In the previous article Action Faith Books Press presented a challenge to the topic on http://www.linkedin.com entitled, “The moral guidelines that could change our moral codes” (Source: http://linkd.in/16U1CCF). In this article, the author, Denis Pageau, proposed what he considered as useful guidelines comprised of a “series of questions to make us think and find answers that can then be used as guidelines to help us evaluate if an action is “good” or “bad”. He then presented these guidelines:
“Would this action or practice
– facilitates or impede my/our development?
– facilitates or impede the development of our fellow citizens?
– facilitates or impede my/our interrelations with my/our families and my/our friends?
– facilitates or impede my/our interactions with my/our colleagues and fellow citizens?
– facilitates or impede the functioning of my/our governments?
– creates or maintain an environment where we are free to develop?”
In this article, we will consider Pageau’s premises and conclusions (syllogisms) that make up his argument and how they are faulty and fail.
His first argument can be broken down in the following syllogism:
1. There are problems with moral codes.
2. One main problem with moral codes is that “they do not really make us think.”
3. The conclusion is in the form of two questions: “if these moral codes could make us think before we make a moral decision, that it would help us prevent, solve or manage the different social tensions, frictions and conflicts that naturally arise because we are social beings?

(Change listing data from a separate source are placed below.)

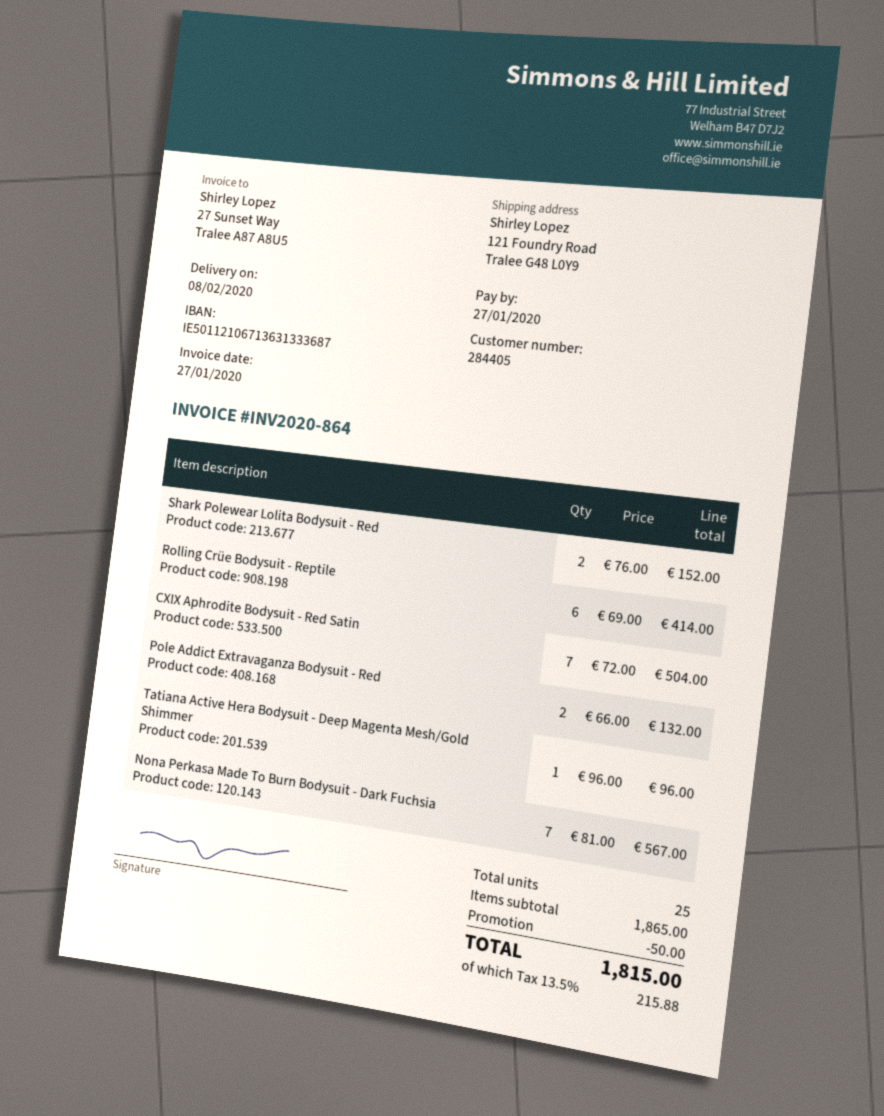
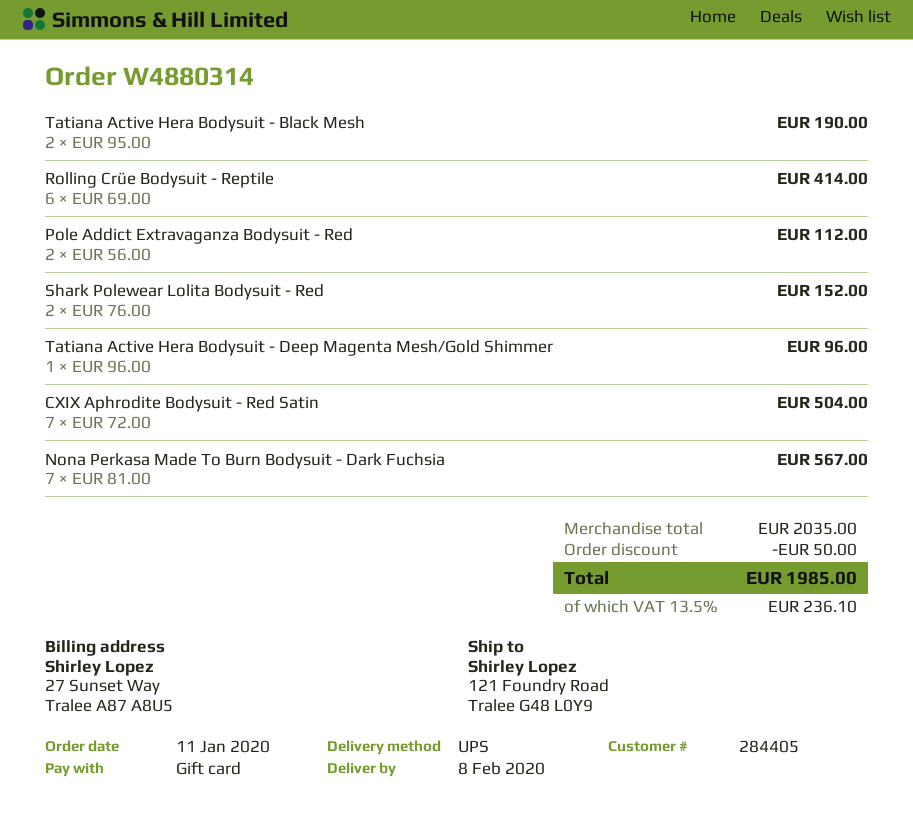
Pole Addict Extravaganza Bodysuit - Red: 2 x 66.00 = 132.00 -> 2 x 56.00 = 112.00
Tatiana Active Hera Bodysuit - Black Mesh: none -> 2 x 95.00 = 190.00
subtotal: 1865.00 -> 2035.00
tax: 13.5% = 215.88 -> 13.5% = 236.10
total: 1815.00 -> 1985.00

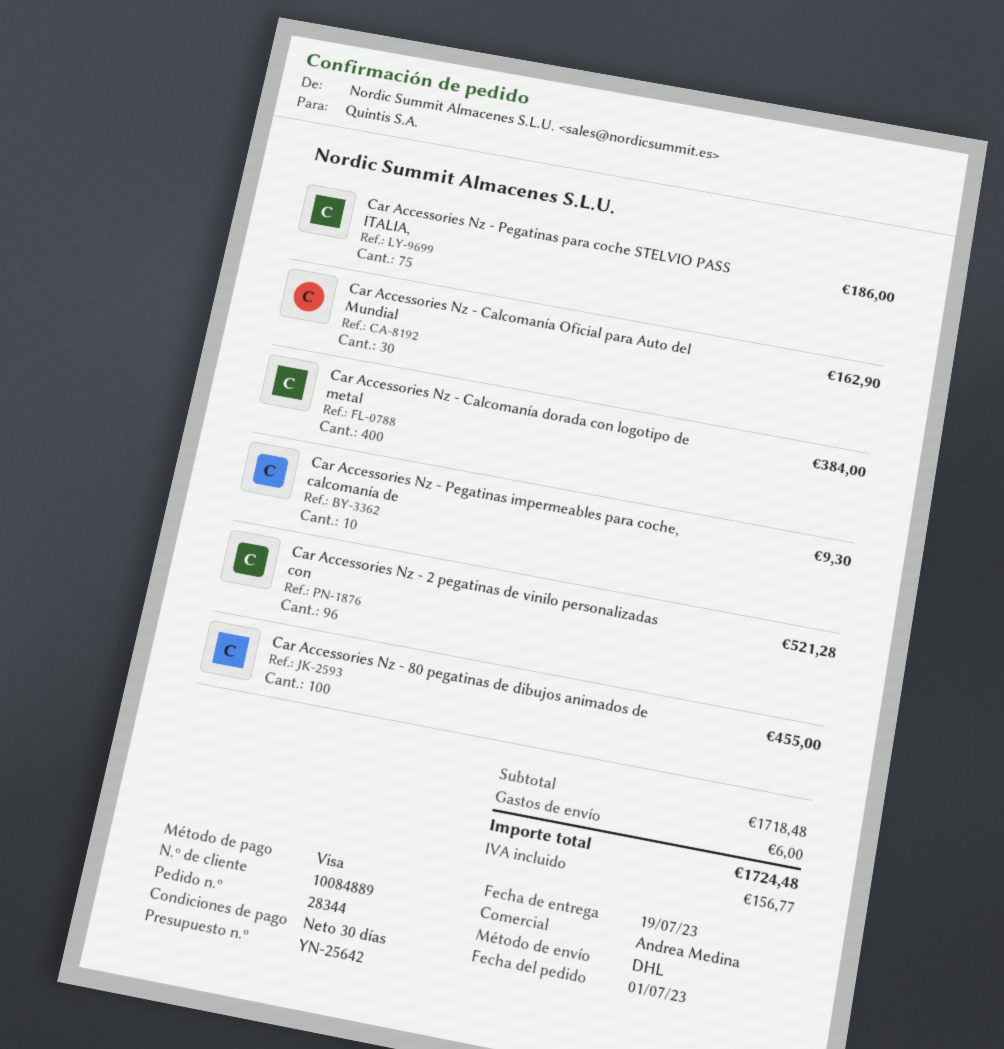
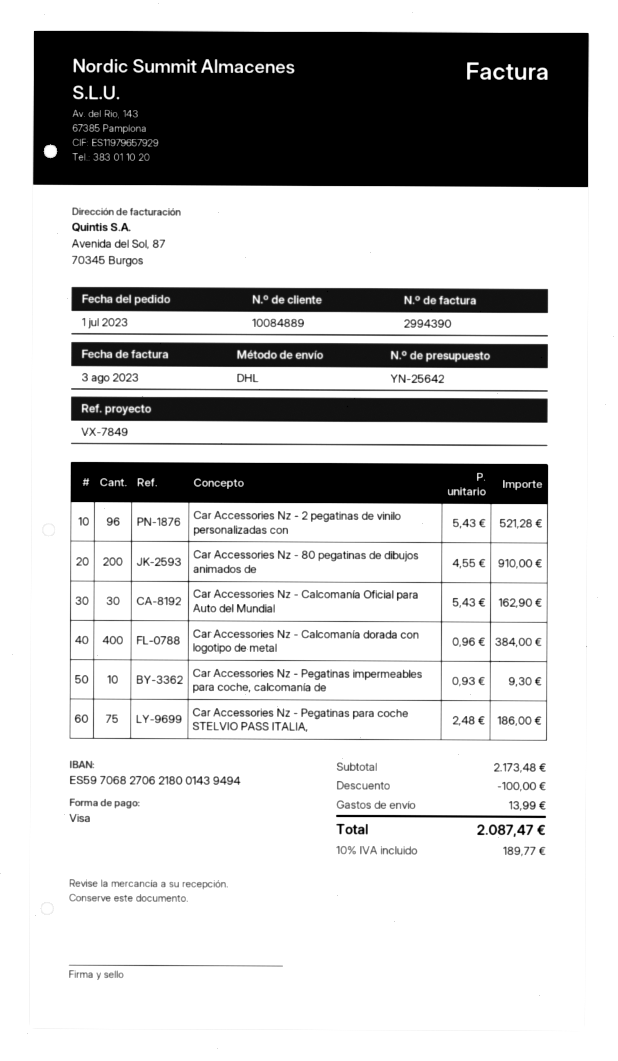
Car Accessories Nz - 80 pegatinas de dibujos animados de: 100 for 455.00 -> 200 for 910.00
subtotal: 1718.48 -> 2173.48
discount: none -> 100.00
shipping: 6.00 -> 13.99
tax: 156.77 -> 189.77
total: 1724.48 -> 2087.47

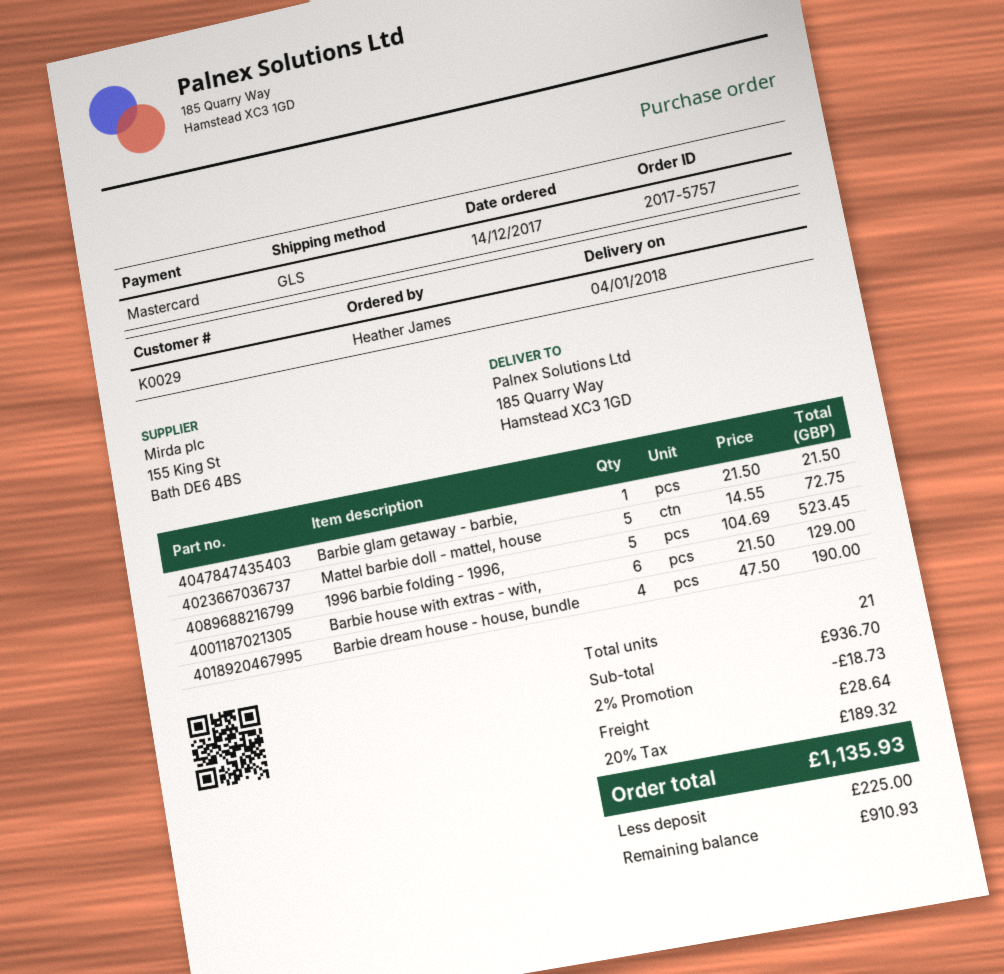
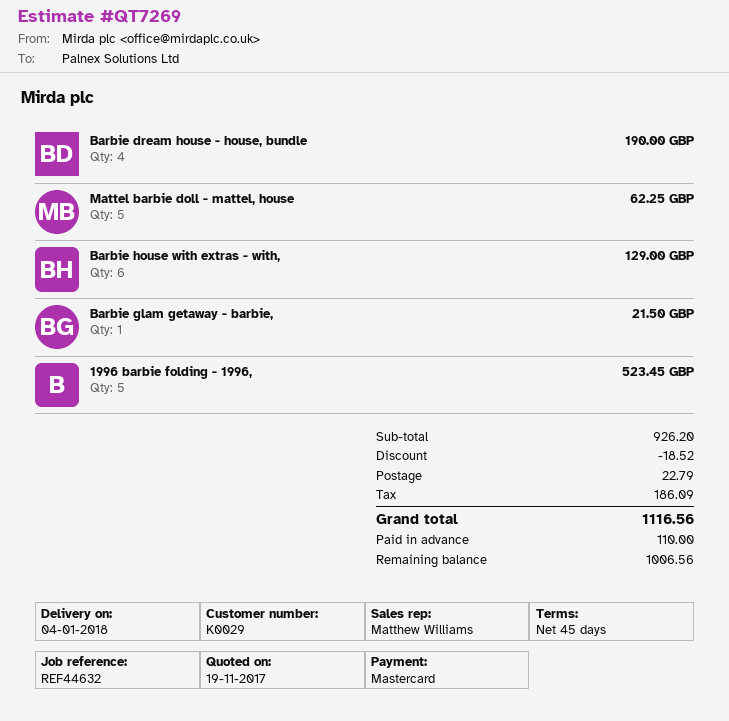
Mattel barbie doll - mattel, house: 5 for 72.75 -> 5 for 62.25
subtotal: 936.70 -> 926.20
discount: 18.73 -> 18.52
shipping: 28.64 -> 22.79
tax: 189.32 -> 186.09
total: 1135.93 -> 1116.56
deposit: 225.00 -> 110.00
balance: 910.93 -> 1006.56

Would it help us live in a better world?”
Since the questions are both rhetorical and for the reader, because he prefaces his questions with “Do you agree…?” Then he continues after the questions that his organization “Citizens and Societies proposes such an approach.”
If we can show the premises false, then the conclusion fails. The first premise assumes problems with moral codes without empirical evidence to support his point. It is a hasty generalization logical fallacy. The second premise that moral codes do not really make us think can also be proven faulty as another hasty generalization that defies reality. All humans think about their actions before they act, which is a fact that makes this premise fail. It does not matter if an individual engages a logical argument prior to making a moral decision, that person still thinks and cannot help doing so prior to acting. Such thinking considers choices of right and wrong before making the choice. No one is unthinking. When we refer to someone as not thinking or unthinking, we do so metaphorically, but we do not cease thinking. Since both premises fail, so also does the conclusion. Therefore, the entire approach that follows is based on a faulty syllogism.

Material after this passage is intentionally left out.